Contemporary reviews
Times Literary Supplement (31st March 1927): The author adds six more chapters to his chronicle of the career of Reginald Fortune, medical expert to Scotland Yard, which already fills three volumes, and in so doing contrives to maintain that high standard of originality and excellence from which he has never allowed his creation to depart. In these six adventures, which give ample cope for Mr. Fortune’s versatility and almost uncanny flair for noticing all-important trifles, one criminal is detected through being too careful, another through being too plausible. There is an amusing example of how the female of the species can be more deadly than the male, another of the infinite pains and self-sacrifice expended by a jealous man in hopes of gratifying his almost childish craving for vengeance. In this story a girl’s life depends upon Mr. Fortune’s ability to detect that one among many splashes of blood is not of human origin. In one of these adventures there is a most surprising identification of the man who tries to murder Mr. Fortune; in the next almost every character, in spite of social eminence, qualifies in one way for another for arrest. The story of the Violet Farm turns on the interpretation of an inscription dating from the days of Cavaliers and Roundheads, while the disappearance of a Persian kitten puts Mr. Fortune on the track of a pair of entirely unsuspected miscreants in the last and perhaps the best of these new adventures.

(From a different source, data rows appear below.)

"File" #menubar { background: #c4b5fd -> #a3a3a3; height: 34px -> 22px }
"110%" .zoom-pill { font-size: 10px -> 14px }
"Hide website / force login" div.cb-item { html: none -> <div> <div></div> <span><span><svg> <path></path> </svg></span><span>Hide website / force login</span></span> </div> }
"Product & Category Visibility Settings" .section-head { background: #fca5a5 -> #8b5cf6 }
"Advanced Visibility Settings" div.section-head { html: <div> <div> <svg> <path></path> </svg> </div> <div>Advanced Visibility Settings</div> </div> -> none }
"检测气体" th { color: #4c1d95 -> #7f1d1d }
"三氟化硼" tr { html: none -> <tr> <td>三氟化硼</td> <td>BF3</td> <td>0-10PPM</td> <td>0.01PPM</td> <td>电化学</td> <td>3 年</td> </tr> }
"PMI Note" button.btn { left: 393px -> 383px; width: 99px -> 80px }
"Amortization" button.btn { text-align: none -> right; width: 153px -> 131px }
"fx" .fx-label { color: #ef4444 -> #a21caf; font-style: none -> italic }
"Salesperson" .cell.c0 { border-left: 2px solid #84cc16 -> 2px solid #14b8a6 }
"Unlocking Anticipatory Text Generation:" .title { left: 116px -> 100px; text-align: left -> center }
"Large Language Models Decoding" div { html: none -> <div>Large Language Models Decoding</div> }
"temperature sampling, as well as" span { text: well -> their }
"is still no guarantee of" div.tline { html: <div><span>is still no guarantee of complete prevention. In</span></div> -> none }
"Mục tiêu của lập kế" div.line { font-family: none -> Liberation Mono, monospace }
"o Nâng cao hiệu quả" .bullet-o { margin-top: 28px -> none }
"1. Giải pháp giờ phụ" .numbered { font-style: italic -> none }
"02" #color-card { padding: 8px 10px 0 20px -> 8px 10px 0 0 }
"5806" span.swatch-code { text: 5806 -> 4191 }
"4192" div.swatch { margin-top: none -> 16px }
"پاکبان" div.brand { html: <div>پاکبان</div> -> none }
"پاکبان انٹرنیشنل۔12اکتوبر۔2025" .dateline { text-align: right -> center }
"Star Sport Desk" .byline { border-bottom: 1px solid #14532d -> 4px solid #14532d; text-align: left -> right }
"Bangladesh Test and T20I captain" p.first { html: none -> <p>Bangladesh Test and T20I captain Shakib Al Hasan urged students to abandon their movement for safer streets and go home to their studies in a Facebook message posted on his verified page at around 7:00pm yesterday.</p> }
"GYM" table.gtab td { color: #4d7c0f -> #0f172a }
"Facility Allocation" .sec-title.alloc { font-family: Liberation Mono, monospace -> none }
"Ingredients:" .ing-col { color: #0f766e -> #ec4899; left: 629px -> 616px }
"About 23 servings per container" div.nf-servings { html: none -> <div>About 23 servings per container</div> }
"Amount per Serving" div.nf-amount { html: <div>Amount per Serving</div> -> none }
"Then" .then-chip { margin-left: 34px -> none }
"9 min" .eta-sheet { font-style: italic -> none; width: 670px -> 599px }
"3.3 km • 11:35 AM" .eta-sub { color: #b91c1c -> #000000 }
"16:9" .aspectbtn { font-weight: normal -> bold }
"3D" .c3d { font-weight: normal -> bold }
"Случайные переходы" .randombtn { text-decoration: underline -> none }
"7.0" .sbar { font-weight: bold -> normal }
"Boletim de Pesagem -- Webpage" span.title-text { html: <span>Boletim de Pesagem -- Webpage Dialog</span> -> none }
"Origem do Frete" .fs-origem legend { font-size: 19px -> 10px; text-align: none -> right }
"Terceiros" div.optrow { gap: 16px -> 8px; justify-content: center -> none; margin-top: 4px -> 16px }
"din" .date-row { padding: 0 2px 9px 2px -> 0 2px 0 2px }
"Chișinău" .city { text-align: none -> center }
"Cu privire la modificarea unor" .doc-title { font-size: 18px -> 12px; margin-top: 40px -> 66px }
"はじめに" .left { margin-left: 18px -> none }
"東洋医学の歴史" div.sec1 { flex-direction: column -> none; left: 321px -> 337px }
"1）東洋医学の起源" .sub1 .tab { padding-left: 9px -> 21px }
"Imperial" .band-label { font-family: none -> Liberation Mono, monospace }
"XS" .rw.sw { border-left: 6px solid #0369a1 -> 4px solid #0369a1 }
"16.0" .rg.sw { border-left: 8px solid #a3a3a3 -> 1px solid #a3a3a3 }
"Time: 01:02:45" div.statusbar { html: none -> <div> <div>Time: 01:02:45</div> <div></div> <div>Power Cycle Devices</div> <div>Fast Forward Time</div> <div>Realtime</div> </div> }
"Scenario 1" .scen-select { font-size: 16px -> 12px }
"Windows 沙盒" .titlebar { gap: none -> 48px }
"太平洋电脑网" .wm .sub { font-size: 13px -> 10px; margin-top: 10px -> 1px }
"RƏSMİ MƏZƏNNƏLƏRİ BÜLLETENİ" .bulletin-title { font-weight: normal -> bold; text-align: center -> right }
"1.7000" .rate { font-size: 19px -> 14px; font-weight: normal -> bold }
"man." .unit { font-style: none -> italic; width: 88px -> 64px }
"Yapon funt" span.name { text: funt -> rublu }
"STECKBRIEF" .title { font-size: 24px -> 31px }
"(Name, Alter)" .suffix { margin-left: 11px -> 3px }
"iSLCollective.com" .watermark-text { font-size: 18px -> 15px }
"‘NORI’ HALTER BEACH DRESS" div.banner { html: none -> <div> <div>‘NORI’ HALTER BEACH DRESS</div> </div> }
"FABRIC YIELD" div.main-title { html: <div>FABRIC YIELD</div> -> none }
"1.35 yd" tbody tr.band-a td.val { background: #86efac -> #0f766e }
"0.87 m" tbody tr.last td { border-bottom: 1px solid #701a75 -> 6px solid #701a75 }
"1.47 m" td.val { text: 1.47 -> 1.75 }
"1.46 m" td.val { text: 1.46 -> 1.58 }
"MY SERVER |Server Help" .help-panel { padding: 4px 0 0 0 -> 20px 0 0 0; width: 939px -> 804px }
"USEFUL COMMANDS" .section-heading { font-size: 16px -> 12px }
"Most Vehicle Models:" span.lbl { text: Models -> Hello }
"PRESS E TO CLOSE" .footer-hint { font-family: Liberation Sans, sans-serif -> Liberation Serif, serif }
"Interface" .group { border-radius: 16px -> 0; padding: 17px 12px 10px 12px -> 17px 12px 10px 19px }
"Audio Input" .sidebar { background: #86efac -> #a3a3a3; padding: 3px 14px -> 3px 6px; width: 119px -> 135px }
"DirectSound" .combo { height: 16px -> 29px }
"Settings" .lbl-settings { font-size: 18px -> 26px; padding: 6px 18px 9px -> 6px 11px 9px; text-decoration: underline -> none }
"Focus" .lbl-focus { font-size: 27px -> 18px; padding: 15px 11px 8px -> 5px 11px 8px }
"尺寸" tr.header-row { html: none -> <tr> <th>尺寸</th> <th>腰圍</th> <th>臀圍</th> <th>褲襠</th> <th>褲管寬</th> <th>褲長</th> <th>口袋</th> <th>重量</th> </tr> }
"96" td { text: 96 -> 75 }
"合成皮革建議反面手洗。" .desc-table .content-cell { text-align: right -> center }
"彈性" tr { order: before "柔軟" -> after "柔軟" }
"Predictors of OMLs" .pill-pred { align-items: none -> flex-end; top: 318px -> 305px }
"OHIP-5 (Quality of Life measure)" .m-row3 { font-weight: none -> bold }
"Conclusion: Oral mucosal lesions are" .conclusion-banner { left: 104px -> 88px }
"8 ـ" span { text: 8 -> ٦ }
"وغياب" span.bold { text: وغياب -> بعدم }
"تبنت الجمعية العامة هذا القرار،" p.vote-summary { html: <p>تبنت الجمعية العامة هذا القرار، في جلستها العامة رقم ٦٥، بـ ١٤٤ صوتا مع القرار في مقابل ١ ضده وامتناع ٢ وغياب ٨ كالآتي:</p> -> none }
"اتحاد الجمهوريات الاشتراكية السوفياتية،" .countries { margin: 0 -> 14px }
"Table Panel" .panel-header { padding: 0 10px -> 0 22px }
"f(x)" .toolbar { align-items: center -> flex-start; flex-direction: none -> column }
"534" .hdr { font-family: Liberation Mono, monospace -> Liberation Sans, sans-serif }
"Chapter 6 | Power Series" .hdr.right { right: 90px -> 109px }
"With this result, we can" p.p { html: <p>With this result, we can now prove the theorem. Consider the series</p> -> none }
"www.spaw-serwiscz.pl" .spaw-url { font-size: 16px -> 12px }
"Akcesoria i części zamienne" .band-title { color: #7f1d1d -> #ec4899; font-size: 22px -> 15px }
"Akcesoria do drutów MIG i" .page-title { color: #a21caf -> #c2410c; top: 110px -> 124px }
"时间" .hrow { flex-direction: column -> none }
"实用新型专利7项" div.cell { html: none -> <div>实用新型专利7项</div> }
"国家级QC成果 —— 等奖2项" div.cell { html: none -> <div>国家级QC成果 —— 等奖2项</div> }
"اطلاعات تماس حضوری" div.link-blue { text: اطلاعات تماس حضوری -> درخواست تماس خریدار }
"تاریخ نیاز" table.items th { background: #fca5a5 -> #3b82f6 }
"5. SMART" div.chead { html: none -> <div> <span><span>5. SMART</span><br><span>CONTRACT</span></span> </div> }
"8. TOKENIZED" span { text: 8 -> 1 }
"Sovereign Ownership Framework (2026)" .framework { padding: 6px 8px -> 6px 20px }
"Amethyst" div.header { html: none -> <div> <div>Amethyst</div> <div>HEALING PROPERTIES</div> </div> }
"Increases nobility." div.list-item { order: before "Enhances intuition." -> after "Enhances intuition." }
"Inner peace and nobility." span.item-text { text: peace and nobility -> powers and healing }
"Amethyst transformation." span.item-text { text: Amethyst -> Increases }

Boston Transcript (W.E.H., 10th March 1928, 200w): Although not too intricate, all the stories are well constructed and interesting in their tale of crime. Most of them rest on conventional, likely motives for committing murder. Yet the means by which the deduction is arrived at are both clever and entertaining. The humour, however, is extraneous.
NY World (19th May 1928, 100w): Mr. Bailey has an unusually strong faculty for planting his initial situations and working them up to a dénouement genuinely dramatic and practically unforeseen. Besides, he knows how to write, and occasionally betrays a sense of ironic humour.
Springfield Republican (20th May 1928, 60w): Interest is keenly sustained in each of the six stories.